Someone please be awesome and help me please :(

solong [7]

Answer:

$(x+\frac{b}{2a})^2+(\frac{4ac}{4a^2}-\frac{b^2}{4a^2})=0$

$(x+\frac{b}{2a})^2=\frac{b^2-4ac}{4a^2}$

$x=\frac{-b}{2a} \pm \frac{\sqrt{b^2-4ac}}{2a}$

Step-by-step explanation:

$x^2+\frac{b}{a}x+\frac{c}{a}=0$

They wanted to complete the square so they took the thing in front of x and divided by 2 then squared.

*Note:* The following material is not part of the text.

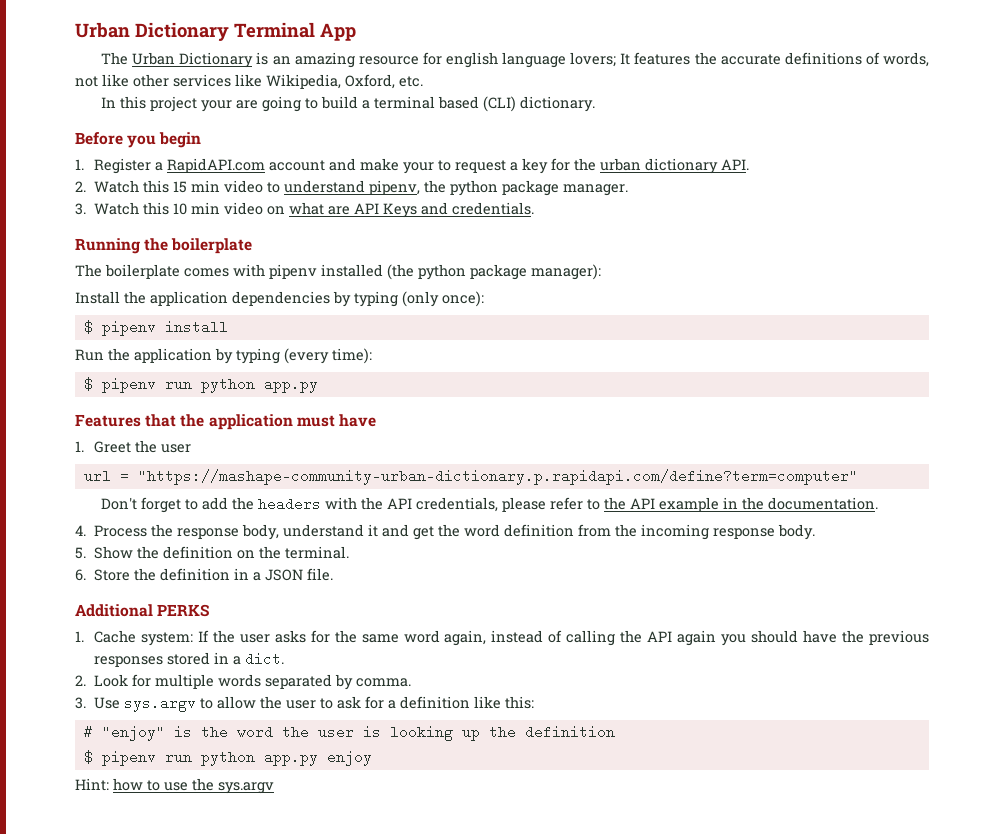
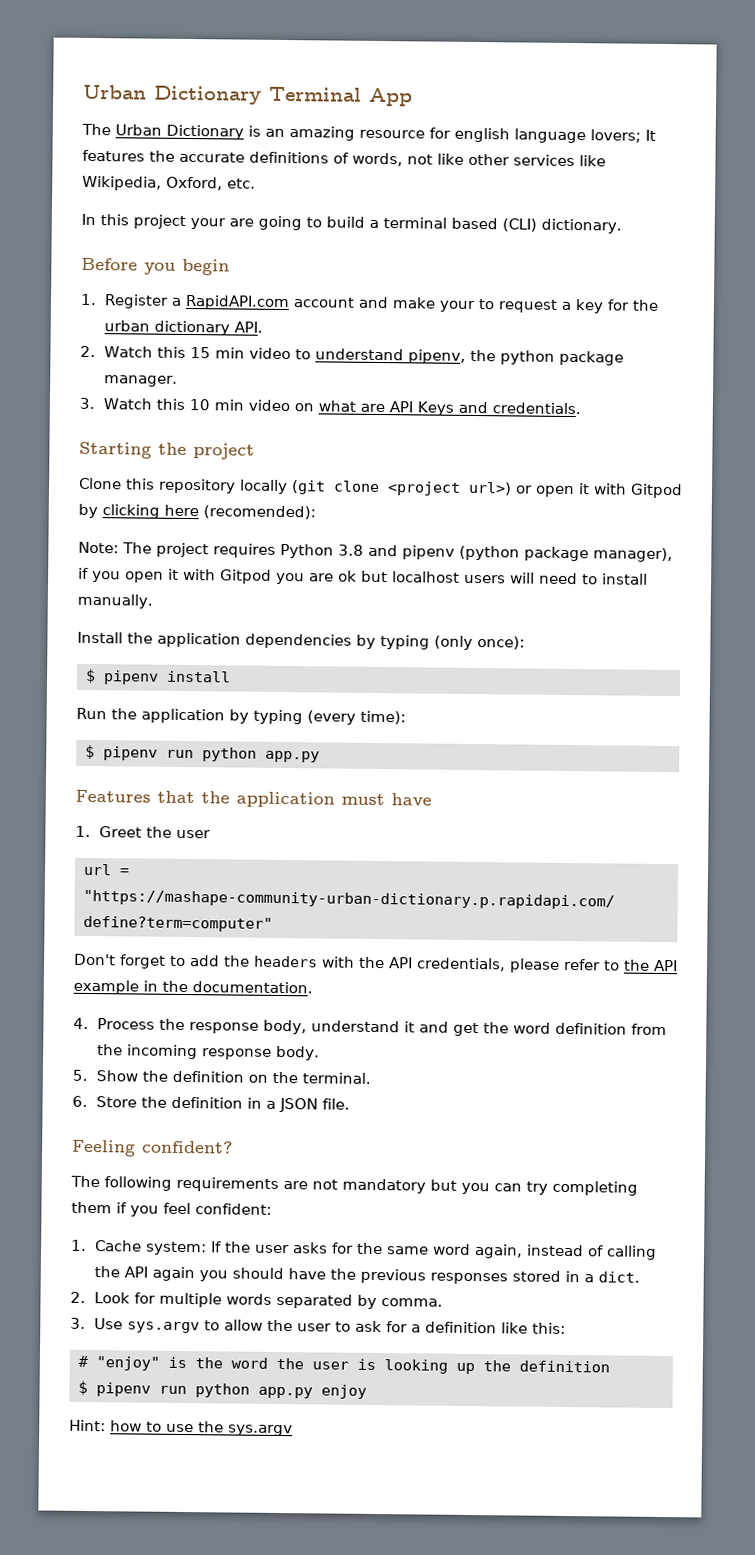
[75,238,253,254] [75,264,601,280] Running the boilerplate // The boilerplate comes with pipenv installed (the python package manager): -> [79,441,255,460] [79,477,683,499] [78,503,316,520] [78,541,673,563] [78,567,648,585] [77,593,153,609] Starting the project // Clone this repository locally (git clone <project url>) or open it with Gitpod by clicking here (recomended): // Note: The project requires Python 3.8 and pipenv (python package manager), if you open it with Gitpod you are ok but localhost users will need to install manually.
[75,604,210,617] Additional PERKS -> [72,1139,233,1157] [70,1175,638,1196] [71,1201,272,1217] Feeling confident? // The following requirements are not mandatory but you can try completing them if you feel confident:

Whatever you add in, you must take out.

$x^2+\frac{b}{a}x+(\frac{b}{2a})^2+\frac{c}{a}-(\frac{b}{2a})^2=0$

Now we are read to write that one part (the first three terms together) as a square:

$(x+\frac{b}{2a})^2+\frac{c}{a}-(\frac{b}{2a})^2=0$

I don't see this but what happens if we find a common denominator for those 2 terms after the square. (b/2a)^2=b^2/4a^2 so we need to multiply that one fraction by 4a/4a.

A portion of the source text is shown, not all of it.